Foto: Colourbox/S. Jarry
Backpfeifengesicht
É injusto, até irracional, mas quem não conhece a sensação? Certas pessoas simplesmente despertam um inexplicável impulso de agressão. Uma petulância, um excesso de autossuficiência... Ou talvez elas tenham mesmo "cara de levar tapa". Entre a intenção e o ato, porém, é bom lembrar que a questão é subjetiva, e o simpático rosto de uns pode ser a "Backpfeifengesicht" perfeita para outros.

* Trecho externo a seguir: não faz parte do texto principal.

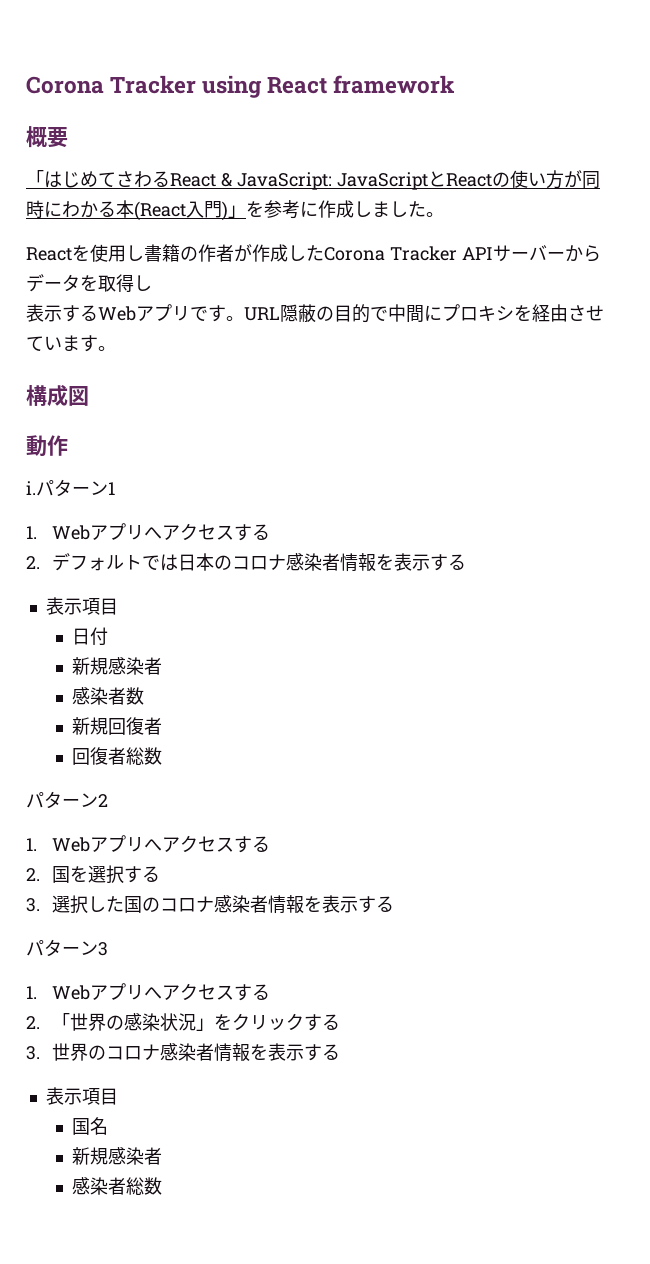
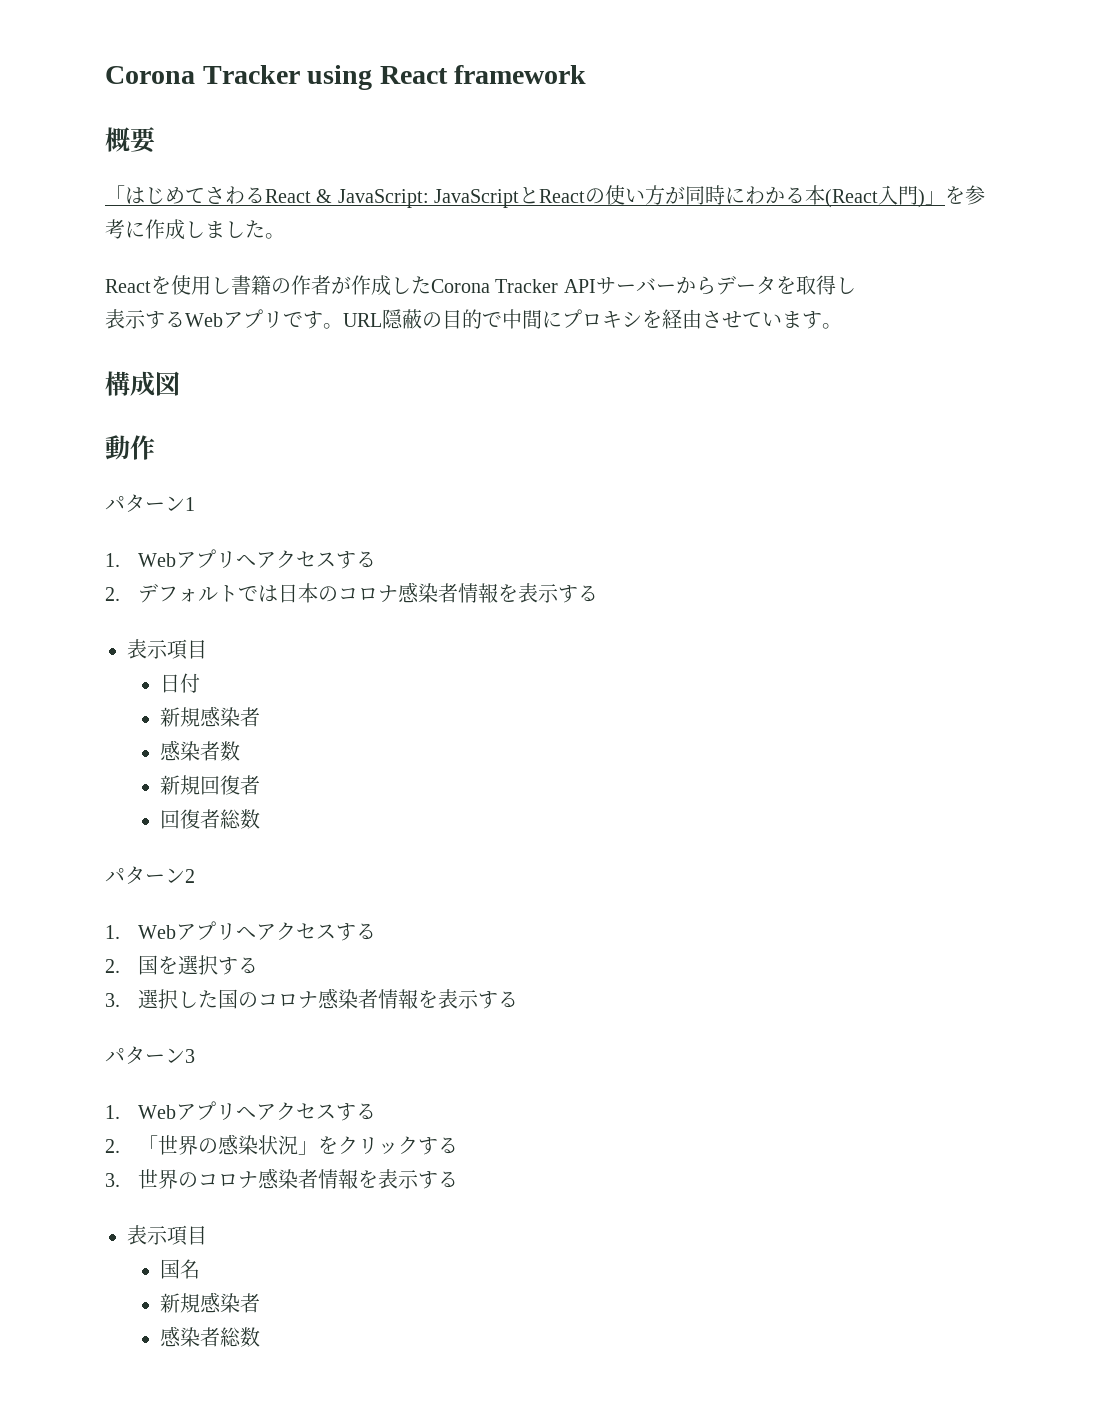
- i.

Foto: picture-alliance/AP Photo/E. Vucci
Schadenfreude
Certos termos da língua alemã são considerados intraduzíveis também por revelar realidades que o resto do mundo prefere negar. "Schadenfreude" (literalmente "alegria pelo dano") indica o prazer malicioso com a desgraça alheia. "Quem, eu? Jamais!" Um sentimento quase inconfessável, até por se originar, tantas vezes, em inveja, mesquinharia e egoísmo.
Foto: Reuters/F. Bensch
Fremdschämen
No extremo oposto das emoções complexas, o neologismo "Fremdschämen" ("vergonha alheia") denota uma forma especial de empatia. Incluído nos dicionários em 2009 e eleito palavra do ano na Áustria no ano seguinte, indica aquele constrangimento por tabela, ao se presenciar outra pessoa numa situação embaraçosa. Mas: já que vergonha é um artigo tão escasso, não seria melhor gastá-la consigo mesmo?
Apanhado/a com a mão na cumbuca: usando o sapato preferido da irmã; recebendo suborno da multinacional! "Mas não é nada do que vocês estão pensando..." Esse tipo de aperto tem um nome específico em alemão: "Erklärungsnot" – "necessidade de explicação" ou "apuros explicativos". Ou seja: agora a batata quente está na mão do infrator.
Foto: DW
Treppenwitz
Nada como uma boa anedota para animar uma festa e conquistar simpatias, e você acaba de ter a genial inspiração para uma... só que uns minutos tarde demais, sua oportunidade passou. É uma típica "Treppenwitz" ("piada de escadaria"), expressão originada diretamente do francês "esprit d'escalier", aquele comentário espirituoso que só ocorre ao convidado quando ele já vai descendo as escadas.